"I am curious myself on what will happen."
Sergio Mora, 20-1 (5), the winner of season one of "The Contender" TV series several years ago, was supposed to become a superstar overnight. After all, the whole idea of the show was to give up and coming fighters, or fighters who just missed the big picture, one last chance at stardom.
Mora appeared on the show week after week and beat opponent after opponent, advancing to the finals until he was the last man left, taking home $750,000 in prize money and the Contender championship.
The proposal was that the winner, in addition to receiving the aforementioned prizes, would be promoted like one of the sport's top names, appearing as the main event on fight cards through out the world.
But that's not exactly what happened. While there were title shots, main events and big money bouts, those "awards" were given to Peter Manfredo and Alfonso Gomez, two fighters who participated in the Contender, but did not win the series.
Manfredo faced 168 lb kingpin Joe Calzaghe in Wales last year on a premier cable network during a losing bid for the WBO Super Middleweight Championship and Gomez defeated former world champion Arturo Gatti on a premier cable network in a 2007 main event before losing to WBA Welterweight Champion Miguel Cotto just last month.
While Moraʼs fellow Contender alumni lost their title bids, the fact remains that they received those title bids. So what was to become of the inagural Contender champion?

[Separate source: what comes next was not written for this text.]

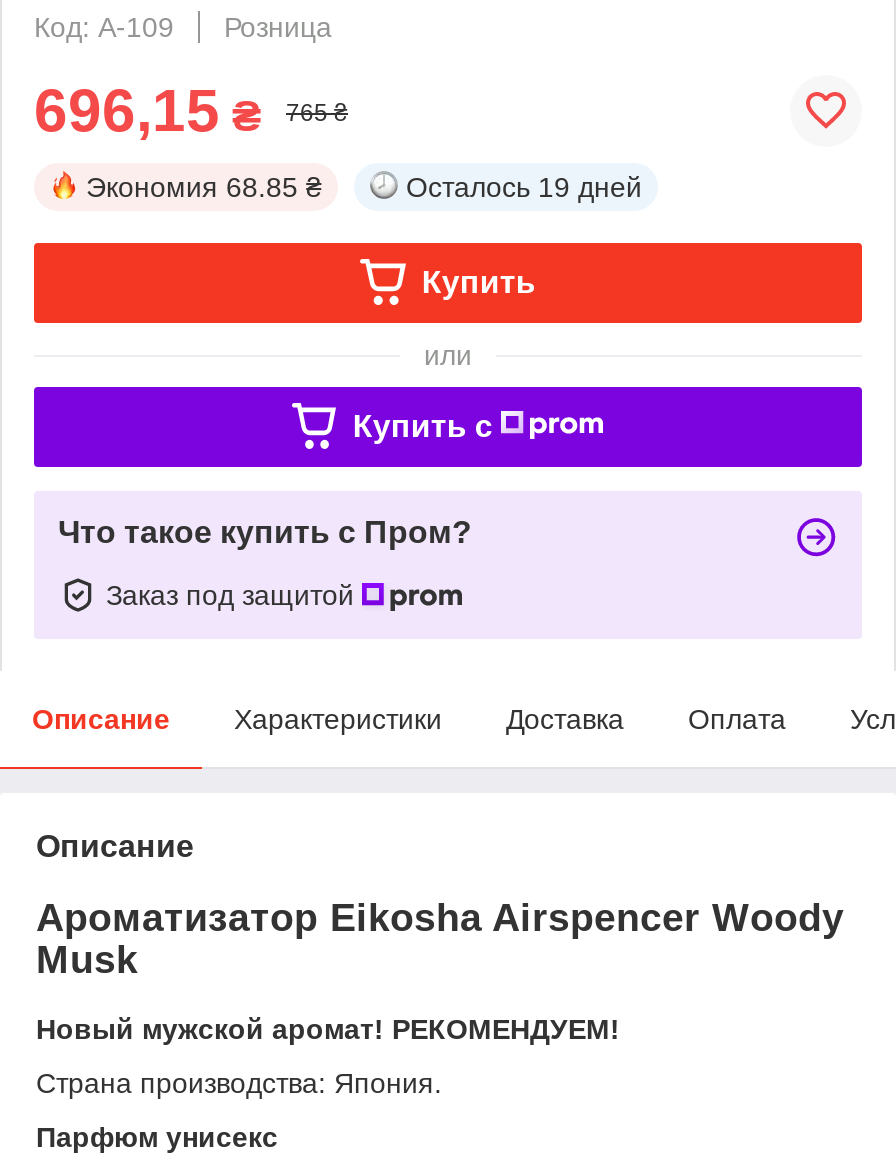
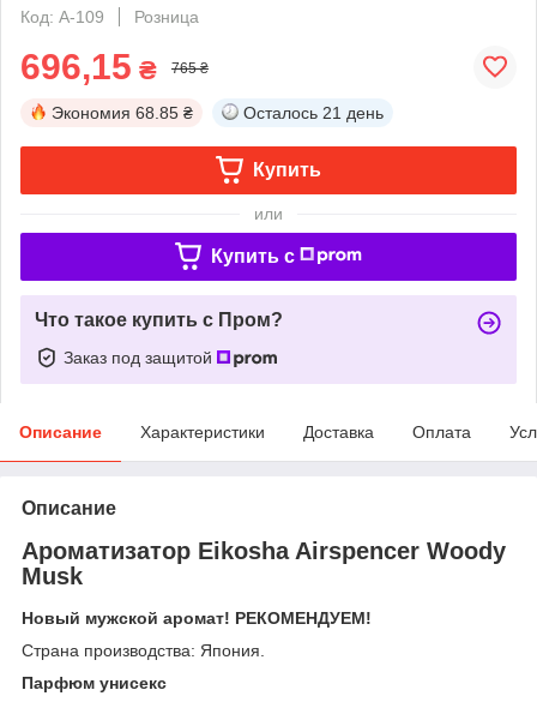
[406,171,642,203] Осталось 19 дней -> [243,103,384,122] Осталось 21 день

Just a bit over a year ago, Mora was offered a title shot at then middleweight world champion Jermain Taylor. It was a bout that had venues and surroundings changing so often that before things could be agreed upon 100%, it never materialized.

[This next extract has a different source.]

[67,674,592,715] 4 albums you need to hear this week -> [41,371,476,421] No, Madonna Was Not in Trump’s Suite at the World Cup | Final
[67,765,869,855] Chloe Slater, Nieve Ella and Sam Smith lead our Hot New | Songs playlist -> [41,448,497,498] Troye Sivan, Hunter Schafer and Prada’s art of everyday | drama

Then, a fight scheduled for late last year with high volume punching former two time 154 lb IBF title holder Kassim Ouma fell apart as well, leaving Mora to accept a bout on an ESPN undercard against Rito Ruvalcaba.
Against Ruvalcaba, Mora prevailed via sixth round stoppage, but also tore all the tendons in his right hand and had to undergo surgery as a result. Things were definitely not going the way they were supposed to for Mora. In fact, they could have not been going more in the opposite direction.
But Moraʼs luck would change with one phone call. That call would come from the camp of current WBC Light Middleweight Champion Vernon Forrest. Team Forrest were looking for an opponent with a recognizable name to fans, yet one not too highly revered. The ideal opponent was to be undefeated, but not someone the world has seen too much of.
Sergio Mora fit the bill perfectly. With things not going as planned over the last year or so, Mora jumped at the opportunity. It would be his way back into the mainstream, the title shot he was looking for and the motivation that he had wanted since his disappointing performances of late.
Could this fight with Forrest have come at a better time in Sergio Moraʼs career? I donʼt know and no one will until June 7 when the bell rings for round one.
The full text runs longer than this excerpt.